Kbase 19063: What is the -rereadnolock parameter ?
Autor |
  Progress Software Corporation - Progress |
Acesso |
  Público |
Publicação |
  19/09/2008 |
|
Status: Verified
GOAL:
How does -rereadnolock startup client parameter change record locking?
GOAL:
What is the -rereadnolock parameter ?
GOAL:
What the -rereadnolock parameter does?
GOAL:
-rereadnolock Startup Parameter
FACT(s) (Environment):
All Supported Operating Systems
Progress 8.x
Progress 9.x
OpenEdge 10.x
FIX:
-rereadnolock Startup Parameter
This startup parameter changes the behavior of NO-LOCK record retrieval. It was introduced in 8.3B.

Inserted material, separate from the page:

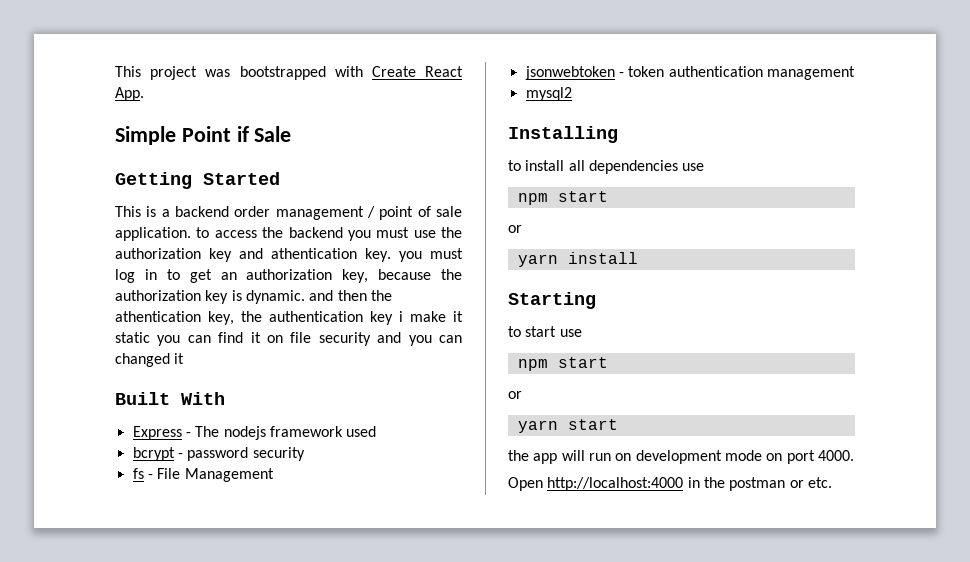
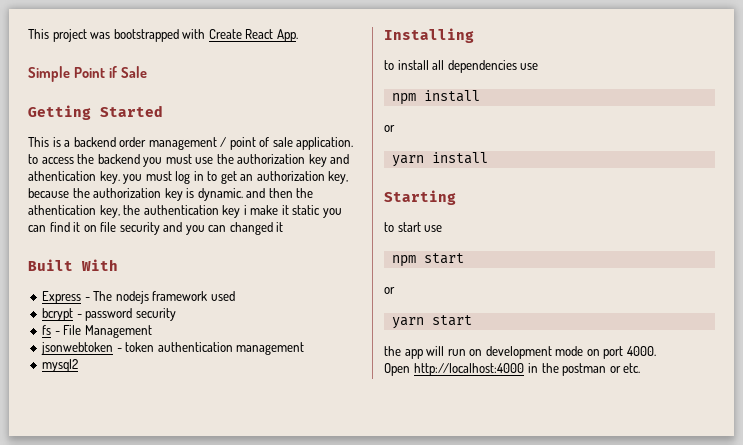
[557,191,608,202] start -> [423,90,480,102] install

When a PROGRESS client (4GL, AppServer, web-agent) makes a request to find a record with NO-LOCK, it will not always get the newest copy of the record. If the record is already being used NO-LOCK by another 4GL buffer then the old copy usually remains in memory rather than replacing it with a new copy. This behavior is not always desirable.
The basic mechanism that accounts for this behavior works like this. PROGRESS first fetches the record from the database. PROGRESS then takes the ROWID of the record and compares it to the ROWIDs of records that are already in memory, in use by other 4GL buffers.

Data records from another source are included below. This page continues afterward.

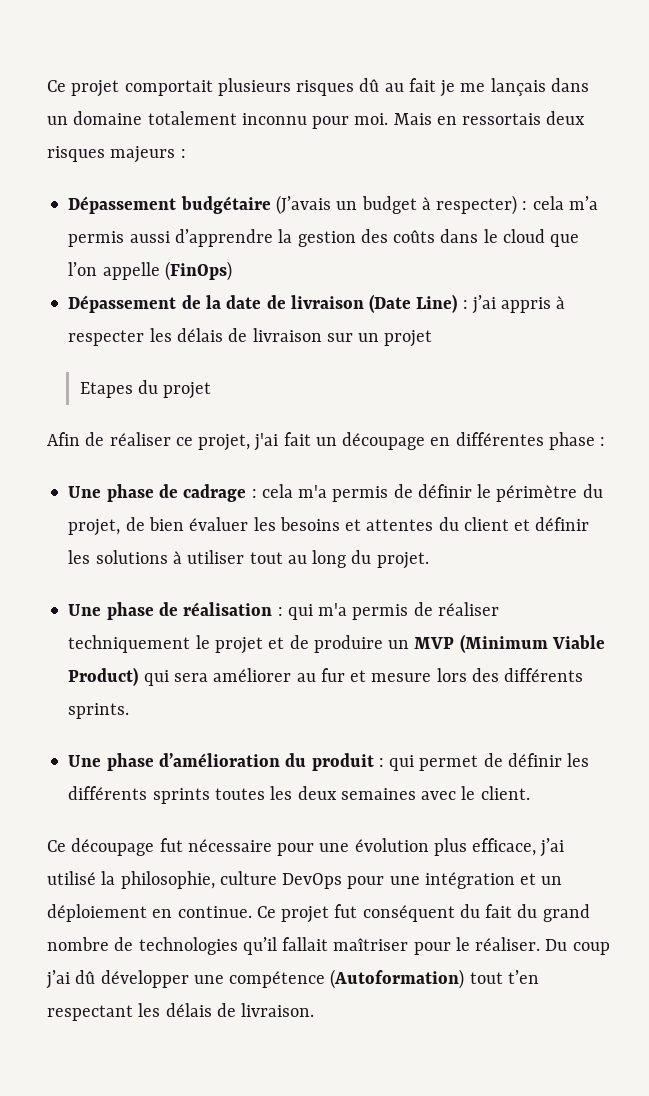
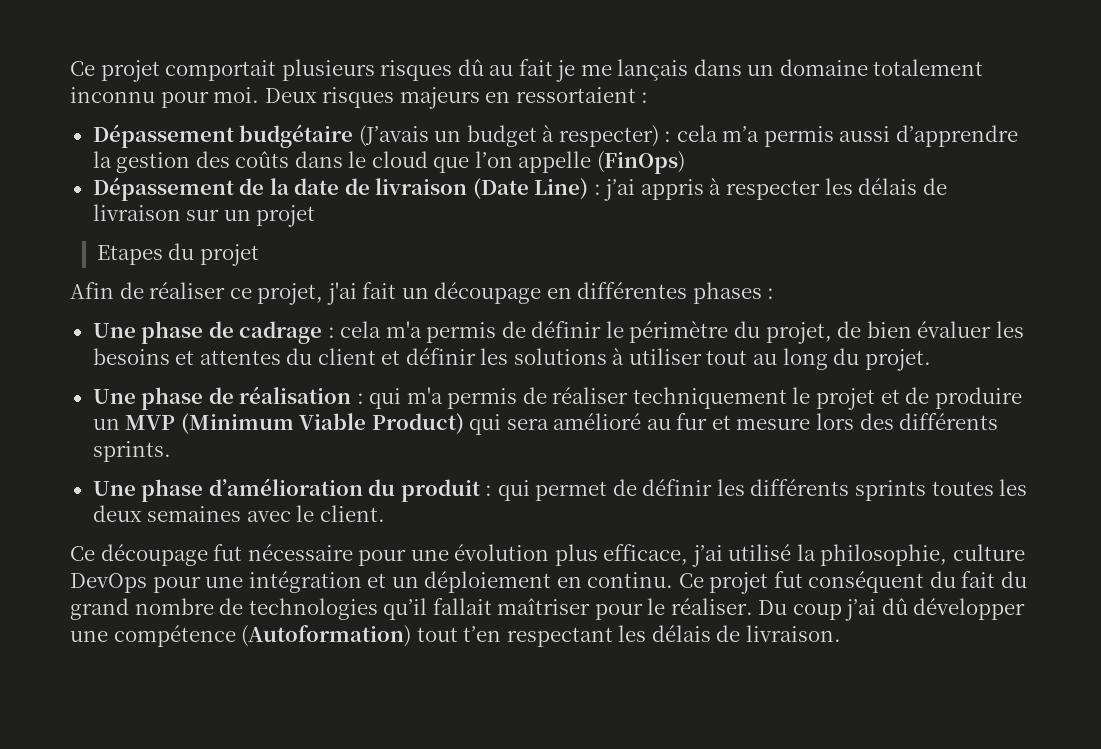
[393,111,586,125] [47,146,176,163] Mais en ressortais deux risques majeurs -> [264,87,636,109] Deux risques majeurs en ressortaient
[548,432,595,450] phase -> [692,282,762,304] phases
[213,668,292,682] améliorer -> [553,413,642,430] amélioré
[177,906,252,918] continue. -> [587,572,674,588] continu.

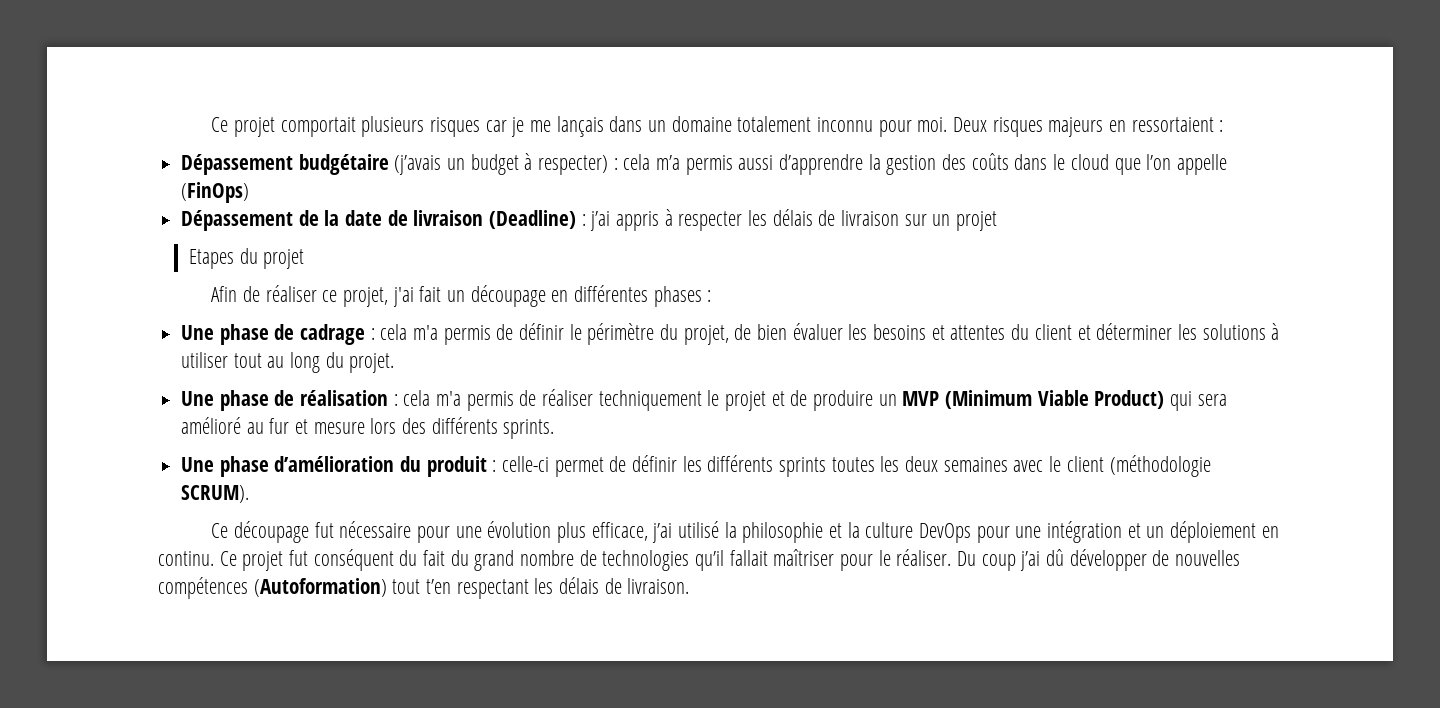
[457,59,553,76] dû au fait -> [485,120,507,132] car
[358,125,429,147] (J’avais -> [394,155,442,175] (j’avais
[472,178,589,200] (Date Line) -> [489,210,577,229] (Deadline)
[405,348,476,365] définir -> [1096,323,1173,340] déterminer
[369,388,402,409] qui -> [403,390,431,406] cela
[497,480,530,501] qui -> [502,456,550,472] celle-ci
[319,505,385,522] client. -> [1066,455,1211,477] [181,485,250,503] client (méthodologie SCRUM).
[820,544,948,566] philosophie, -> [742,522,860,543] philosophie et la
[70,625,236,647] une compétence -> [1152,550,1241,566] [158,577,248,599] de nouvelles compétences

If the ROWID matches one of the records in memory, PROGRESS usually discards the new one, instead of the older record. This does not happen when the new record contains more information than the old one, for example, when the new record has more fields because it was based on a different field list.
The -rereadnolock startup parameter causes PROGRESS to discard the older record and replace it with the latest version. The following rules describe how this startup parameter interacts with related PROGRESS features:
-rereadnolock:
* affects the behavior of NO-LOCK record retrieval by FOR EACH or PRESELECT EACH.
* affects the behavior of NO-LOCK FINDs except for retrieval by RECID or ROWID as described below.
* does not affect the behavior of NO-LOCK FINDs based on retrieval by RECID or ROWID. PROGRESS immediately looks in memory for the record, and does not read a new record if there is a copy in memory.
* affects the behavior of retrieval on a NO-LOCK QUERY except for CACHEing and network PREFETCHing as described below.
* does not affect the behavior of a query cache. The DEFINE QUERY statement has an optional CACHE n phrase. Browsing a query uses a default cache of 20 records. This startup parameter does not cause the record to be re-read if it is in the cache.
* does not affect the behavior of a network PREFETCH cache. By default, OPEN QUERY across a network uses a prefetch buffer that may contain multiple records read-ahead by the server. This startup parameter does not cause the record to be re-read if it is in the cache. OPEN QUERY has a NO-PREFETCH option that eliminates this network cache.